New Guidelines for Antibiotic Stewardship Programs

Article

Antibiotic resistance is a growing concern perpetuated by inappropriate antibiotic use.

Antibiotic resistance is a growing concern perpetuated by inappropriate antibiotic use, which encompasses antibiotic nonadherence and being prescribed an incorrect antibiotic dose or incorrect antibiotic based on the diagnosis.1

At least 2 million illnesses and 23,000 deaths each year are due to antibiotic resistance.1 In 2015, the White House released the National Action Plan for Combating Antibiotic-Resistant Bacteria, detailing steps to combat resistant bacteria and advocate for the implementation of antibiotic stewardship programs (ASPs) in all acute-care hospital settings by 2020.

ASPs have been shown to improve patient outcomes, reduce adverse events like Clostridium difficile infection, improve rates of antibiotic susceptibilities to targeted antibiotics, and optimize resource use across the continuum of care.3 The paucity of new antibiotics reaching the market to combat resistant pathogens has made the appropriate use of current therapies a priority.

A multidisciplinary expert panel comprised of the Infectious Diseases Society of America and the Society for Healthcare Epidemiology of America recently released new antibiotic stewardship guidelines focusing on preauthorization of antibiotics or prospective review, facility-specific guidance, syndrome-specific stewardship, and other recommendations targeted at optimal antibiotic use to reduce the occurrence of resistant pathogens.

The new guidelines consist of 28 recommendations divided into the following 5 categories:

1. Interventions

Preauthorization and/or prospective audit and feedback are recommended as a foundational component of any ASP. Both of these interventions have their advantages and disadvantages.

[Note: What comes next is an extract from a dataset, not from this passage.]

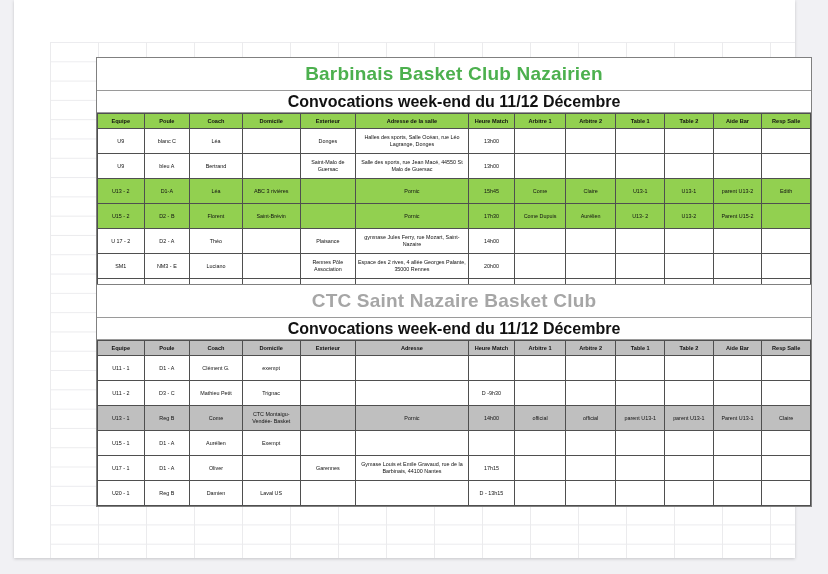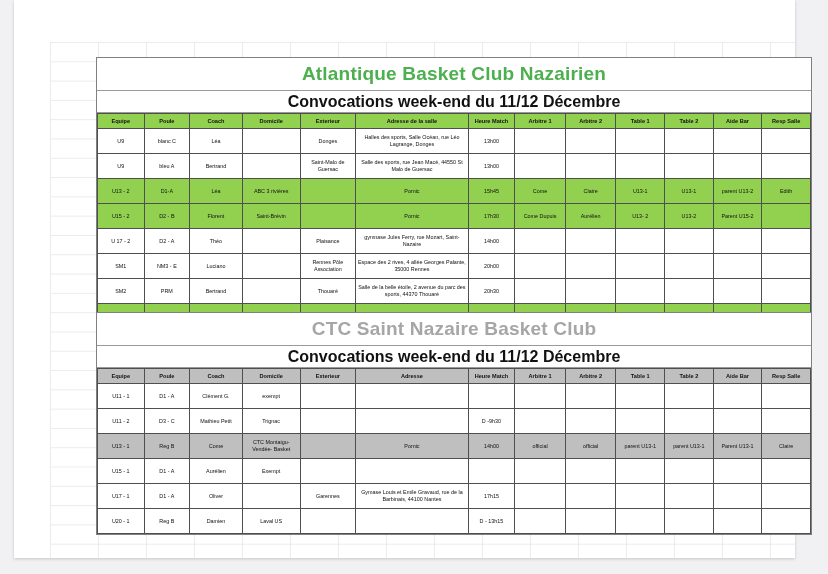"Atlantique Basket Club Nazairien" span.title-text { text: Atlantique -> Barbinais }
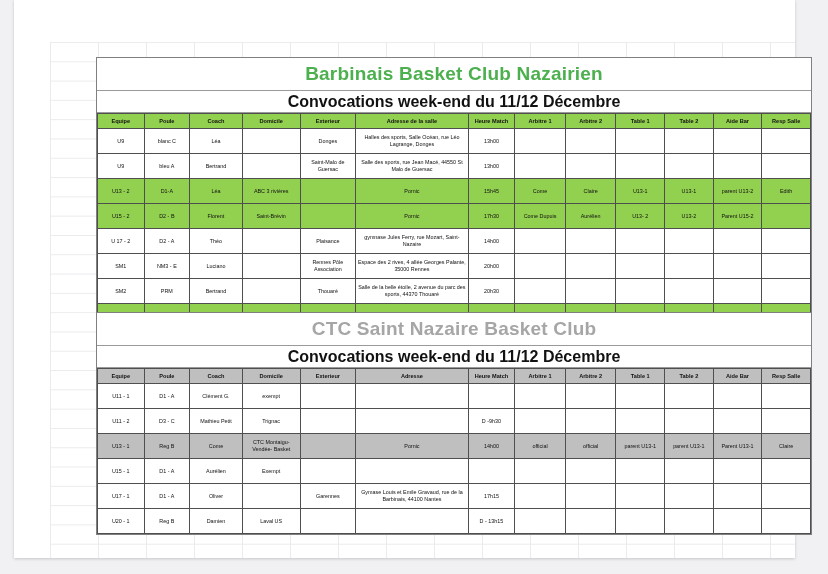"CTC Saint Nazaire Basket Club" #block-ctc { top: 312px -> 284px }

Preauthorization is a method for improving antibiotic use by mandating physicians to get approval prior to prescribing certain antibiotics, which has been associated with significant decreases in the use of restricted agents and associated costs, as well as improved optimization of empiric therapies. However, this intervention may delay the time to appropriate therapy and is real-time resource intensive.

Prospective audit and feedback, on the other hand, engages providers after an antibiotic has been prescribed and makes more clinical data available for recommendations. However, this intervention may take longer to achieve reductions in targeted antibiotic use, and prescribers may be unwilling to change therapy when a patient is doing well.

2. Antibiotic Administration Optimization

Hospital implementation of pharmacokinetic (PK) monitoring and adjustment programs for aminoglycosides are recommended because they’ve been shown to reduce costs and decrease adverse effects. Individualized PK monitoring and adjustment of aminoglycoside dosing compared with standard dosing is associated with increased likelihood of obtaining serum concentrations within therapeutic range. Moreover, reductions in nephrotoxicity, hospital length of stay, and mortality have been observed in some studies.

3. Microbiology and Laboratory Diagnostics

Rapid diagnostic testing in conjunction with conventional culture and routine reporting on blood specimens, combined with active ASP support and interpretation, is recommended to optimize antibiotic therapy and improve clinical outcomes. Since the accessibility of rapid diagnostic tests is anticipated to grow, it’s recommended that ASPs develop processes and interventions to help prescribers in interpreting and responding appropriately to results. The use of rapid molecular assays and mass spectrometry to identify bacterial species and susceptibility in blood cultures has been linked to improvements in time to initiation of appropriate antibiotic therapy, rates of recurrent infection, mortality, length of stay, and hospital costs.

4. Measurement Analysis

Measuring antibiotic costs based on prescriptions or administrations instead of purchasing data is recommended to assess the impact of ASPs and interventions. It’s been noted that ASPs result in cost savings for facilities; thus, it’s imperative to assess program costs in addition to measuring antibiotic use as a way to validate continued ASP activities.

5. Stewardship in Special Populations

Implementation of ASP strategies in nursing homes and skilling nursing facilities is recommended to help reduce unnecessary antibiotic use, since these facilities are significant reservoirs for multidrug-resistant bacteria. Developing approaches to improve antibiotic use is important and must involve point-of-care providers to be successful.

To combat increased antibiotic resistance, it’s imperative for health care professionals to work together to take the necessary steps and make changes that will improve outcomes for patients. Every health care facility is capable of instituting an ASP, which is of central importance to the future of public health.

References

  • CDC. About antimicrobial resistance. cdc.gov/drugresistance/about.html. Updated September 8, 2015. Accessed July 14, 2016.
  • The White House. National Action Plan for Combating Antibiotic-Resistant Bacteria. whitehouse.gov/sites/default/files/docs/national_action_plan_for_combating_antibotic-resistant_bacteria.pdf
  • Barlam TF, et al. Implementing an Antibiotic Stewardship Program: Guidelines by the Infectious Diseases Society of America and the Society for Healthcare Epidemiology of America. Clin Infect Dis. 2016: ciw118v1-ciw118.